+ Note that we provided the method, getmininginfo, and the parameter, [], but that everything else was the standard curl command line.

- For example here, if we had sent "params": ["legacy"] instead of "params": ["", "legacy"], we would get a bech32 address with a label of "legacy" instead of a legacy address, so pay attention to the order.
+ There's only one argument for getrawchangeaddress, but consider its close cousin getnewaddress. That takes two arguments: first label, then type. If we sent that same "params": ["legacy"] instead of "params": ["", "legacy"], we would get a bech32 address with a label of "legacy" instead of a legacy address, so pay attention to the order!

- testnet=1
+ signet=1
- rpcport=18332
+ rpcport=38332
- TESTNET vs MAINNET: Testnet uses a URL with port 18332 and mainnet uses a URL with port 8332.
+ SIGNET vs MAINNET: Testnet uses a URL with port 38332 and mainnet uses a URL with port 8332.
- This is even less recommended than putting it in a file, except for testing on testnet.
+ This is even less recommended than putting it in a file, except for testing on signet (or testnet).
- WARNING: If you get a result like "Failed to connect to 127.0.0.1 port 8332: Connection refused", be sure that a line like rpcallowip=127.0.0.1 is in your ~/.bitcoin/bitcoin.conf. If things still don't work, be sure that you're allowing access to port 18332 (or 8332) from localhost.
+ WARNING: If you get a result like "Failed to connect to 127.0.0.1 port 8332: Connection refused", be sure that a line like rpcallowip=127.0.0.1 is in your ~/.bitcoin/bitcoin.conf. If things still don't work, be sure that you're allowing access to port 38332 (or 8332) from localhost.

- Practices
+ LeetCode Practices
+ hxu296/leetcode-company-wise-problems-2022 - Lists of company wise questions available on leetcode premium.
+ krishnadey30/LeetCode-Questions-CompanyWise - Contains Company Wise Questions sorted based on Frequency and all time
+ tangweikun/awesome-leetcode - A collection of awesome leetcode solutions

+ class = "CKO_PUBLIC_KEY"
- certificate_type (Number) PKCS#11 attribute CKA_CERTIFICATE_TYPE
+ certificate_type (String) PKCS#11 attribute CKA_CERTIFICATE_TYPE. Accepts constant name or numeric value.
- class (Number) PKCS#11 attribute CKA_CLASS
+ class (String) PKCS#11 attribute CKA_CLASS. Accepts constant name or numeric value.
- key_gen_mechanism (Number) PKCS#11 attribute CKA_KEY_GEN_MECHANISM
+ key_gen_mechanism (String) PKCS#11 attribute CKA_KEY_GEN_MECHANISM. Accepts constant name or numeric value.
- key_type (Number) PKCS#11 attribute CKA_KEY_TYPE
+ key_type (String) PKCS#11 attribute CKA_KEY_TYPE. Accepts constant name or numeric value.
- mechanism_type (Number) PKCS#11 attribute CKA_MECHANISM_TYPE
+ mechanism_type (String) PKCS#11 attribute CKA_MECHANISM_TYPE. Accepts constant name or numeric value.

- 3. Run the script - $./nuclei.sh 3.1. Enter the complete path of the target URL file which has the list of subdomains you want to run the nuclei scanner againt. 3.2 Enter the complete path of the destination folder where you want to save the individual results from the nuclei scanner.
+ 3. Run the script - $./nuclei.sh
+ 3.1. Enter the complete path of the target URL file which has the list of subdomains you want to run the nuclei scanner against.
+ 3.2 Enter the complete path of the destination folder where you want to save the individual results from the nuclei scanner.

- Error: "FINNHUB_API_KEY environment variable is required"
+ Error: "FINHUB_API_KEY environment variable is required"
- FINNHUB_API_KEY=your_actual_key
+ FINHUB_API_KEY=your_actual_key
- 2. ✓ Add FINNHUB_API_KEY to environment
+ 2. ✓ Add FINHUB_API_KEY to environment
---
**WHAT YOU ARE ASKED TO DO:**
Reproduce the listing above in full, word for word.

**WRITTEN SOLUTION:**
+ Note that we provided the method, getmininginfo, and the parameter, [], but that everything else was the standard curl command line.

- For example here, if we had sent "params": ["legacy"] instead of "params": ["", "legacy"], we would get a bech32 address with a label of "legacy" instead of a legacy address, so pay attention to the order.
+ There's only one argument for getrawchangeaddress, but consider its close cousin getnewaddress. That takes two arguments: first label, then type. If we sent that same "params": ["legacy"] instead of "params": ["", "legacy"], we would get a bech32 address with a label of "legacy" instead of a legacy address, so pay attention to the order!

- testnet=1
+ signet=1
- rpcport=18332
+ rpcport=38332
- TESTNET vs MAINNET: Testnet uses a URL with port 18332 and mainnet uses a URL with port 8332.
+ SIGNET vs MAINNET: Testnet uses a URL with port 38332 and mainnet uses a URL with port 8332.
- This is even less recommended than putting it in a file, except for testing on testnet.
+ This is even less recommended than putting it in a file, except for testing on signet (or testnet).
- WARNING: If you get a result like "Failed to connect to 127.0.0.1 port 8332: Connection refused", be sure that a line like rpcallowip=127.0.0.1 is in your ~/.bitcoin/bitcoin.conf. If things still don't work, be sure that you're allowing access to port 18332 (or 8332) from localhost.
+ WARNING: If you get a result like "Failed to connect to 127.0.0.1 port 8332: Connection refused", be sure that a line like rpcallowip=127.0.0.1 is in your ~/.bitcoin/bitcoin.conf. If things still don't work, be sure that you're allowing access to port 38332 (or 8332) from localhost.

- Practices
+ LeetCode Practices
+ hxu296/leetcode-company-wise-problems-2022 - Lists of company wise questions available on leetcode premium.
+ krishnadey30/LeetCode-Questions-CompanyWise - Contains Company Wise Questions sorted based on Frequency and all time
+ tangweikun/awesome-leetcode - A collection of awesome leetcode solutions

+ class = "CKO_PUBLIC_KEY"
- certificate_type (Number) PKCS#11 attribute CKA_CERTIFICATE_TYPE
+ certificate_type (String) PKCS#11 attribute CKA_CERTIFICATE_TYPE. Accepts constant name or numeric value.
- class (Number) PKCS#11 attribute CKA_CLASS
+ class (String) PKCS#11 attribute CKA_CLASS. Accepts constant name or numeric value.
- key_gen_mechanism (Number) PKCS#11 attribute CKA_KEY_GEN_MECHANISM
+ key_gen_mechanism (String) PKCS#11 attribute CKA_KEY_GEN_MECHANISM. Accepts constant name or numeric value.
- key_type (Number) PKCS#11 attribute CKA_KEY_TYPE
+ key_type (String) PKCS#11 attribute CKA_KEY_TYPE. Accepts constant name or numeric value.
- mechanism_type (Number) PKCS#11 attribute CKA_MECHANISM_TYPE
+ mechanism_type (String) PKCS#11 attribute CKA_MECHANISM_TYPE. Accepts constant name or numeric value.

- 3. Run the script - $./nuclei.sh 3.1. Enter the complete path of the target URL file which has the list of subdomains you want to run the nuclei scanner againt. 3.2 Enter the complete path of the destination folder where you want to save the individual results from the nuclei scanner.
+ 3. Run the script - $./nuclei.sh
+ 3.1. Enter the complete path of the target URL file which has the list of subdomains you want to run the nuclei scanner against.
+ 3.2 Enter the complete path of the destination folder where you want to save the individual results from the nuclei scanner.

- Error: "FINNHUB_API_KEY environment variable is required"
+ Error: "FINHUB_API_KEY environment variable is required"
- FINNHUB_API_KEY=your_actual_key
+ FINHUB_API_KEY=your_actual_key
- 2. ✓ Add FINNHUB_API_KEY to environment
+ 2. ✓ Add FINHUB_API_KEY to environment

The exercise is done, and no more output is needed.